Africa has the largest staff in the world. A recent report by the Organization for Economic Co-operation and Development (OECD) entitled 2020 Policy Note on Africa: The Future of Production indicated that the continent will host, in 2030, a workforce capable of exceeding 1.6 billion, larger than Asia and South America.
Africa has the largest staff in the world
However, the continent creates very few job opportunities: only 16 million new jobs were created between 2008 and 2016 for young people on the continent (people aged 15 to 24), a tiny number taking in counts the size of the continent’s youth cohort.
The 2015 figures reflect that there were 226 million young people 15 to 24 years in Africa. This means that those in the population who should be working – most of whom are young – are growing faster than the regional economy is able to accommodate them.
It is a well-known reality now that since the onset of the COVID-19 pandemic, the region lost millions of jobs. It is in this context that the recently published report of the first African business initiative, the Anzisha Prize, was labeled. Unlocking Africa’s job creators, highlights eleven lessons recommended as key to helping young Africans become job creators rather than applicants.
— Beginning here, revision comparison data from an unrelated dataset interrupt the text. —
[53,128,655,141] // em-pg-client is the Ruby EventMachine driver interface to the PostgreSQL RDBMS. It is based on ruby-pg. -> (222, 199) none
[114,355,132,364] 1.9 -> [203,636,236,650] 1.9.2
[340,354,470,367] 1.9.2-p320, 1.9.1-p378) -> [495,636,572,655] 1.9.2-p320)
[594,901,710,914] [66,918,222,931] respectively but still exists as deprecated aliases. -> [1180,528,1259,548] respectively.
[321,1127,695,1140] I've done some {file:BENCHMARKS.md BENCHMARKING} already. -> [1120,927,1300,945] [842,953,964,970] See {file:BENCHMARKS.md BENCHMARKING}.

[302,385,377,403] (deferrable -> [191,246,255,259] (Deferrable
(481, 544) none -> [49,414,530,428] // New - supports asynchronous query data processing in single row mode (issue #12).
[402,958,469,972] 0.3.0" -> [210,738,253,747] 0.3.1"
The initiative considers entrepreneurship as the key to job creation and solving the continent’s economic problems.
Emphasizes that entrepreneurship, supported by a policy framework designed to respond to challenges such as cultural aversion (a consolidated system that favors one culture over another based on race), weak education systems and bureaucracy, can help young people on the continent to create more than a million jobs by 2030. These would be jobs created by the younger segment of the population, which would contribute to the overall creation of jobs.
The data contained in Unlocking Africa Job Makers was collected over a period of ten years (2010 to 2020) since the Anzisha Award began its work on the continent. And an important discovery made in the process of collecting this data was that young people create jobs for other young people. This is the first lesson highlighted in the report.
According to Nhlawulo Shikwambane, program coordinator: Very young entrepreneurs of the Anzisha Award, 17-year-olds are more than capable of starting a business.
“We’ve seen many of them join the initiative as Anzisha Award fellows between the ages of 17 and 22, building their businesses from scratch and quickly creating teams of peers who then grow up together with them. “.
“Take Vanessa Ishimwe, for example. A 23-year-old founder of the Youth Initiative for Development in Africa (YIDA), an organization that trains young people in education, entrepreneurship and leadership skills, is based in a refugee camp in Uganda. YIDA has enrolled more than 800 children in early childhood development school and employs 31 people, 15 of whom are young people under the age of 25, ”says Nhlawulo.
He adds that this also showed that young people can start businesses from almost anywhere on the continent: “They do it from anywhere and under any circumstances. In deep rural Africa and in cities.
And having seen over 122 fellows in our very young entrepreneurs program and having learned of the additional 20 who joined in 2020, I know many of them are pioneers in their industries and rely on their own resources. to drive their own growth. Imagine what would happen if everyone (political leaders, governments, big business, civil society organizations, investors, teachers and parents) took united and deliberate action to support these young people. “
According to the report, young people’s inexperience is perhaps their main asset.
It is argued that this is because they are less likely to be discouraged from trying new solutions for fear that they will not work, and are perhaps more likely to enter an industry by asking questions where others have previously relied on unquestioned assumptions. It helps you meet these challenges alongside friends, with teams that form, learn, and grow quickly together.
“Young people are more permeable to new knowledge. They have not yet formed rigid ways of thinking, which makes them highly innovative and agile, very important ingredients for current business success and sustainability, ”he concludes.
This article was written by Nhlawulo Shikwambane, coordinator of the program: Very Young Entrepreneurs at the Anzisha Prize.
Featured Image: Nhlawulo Shikwambane, Program Coordinator: Very Young Entrepreneurs at the Anzisha Award.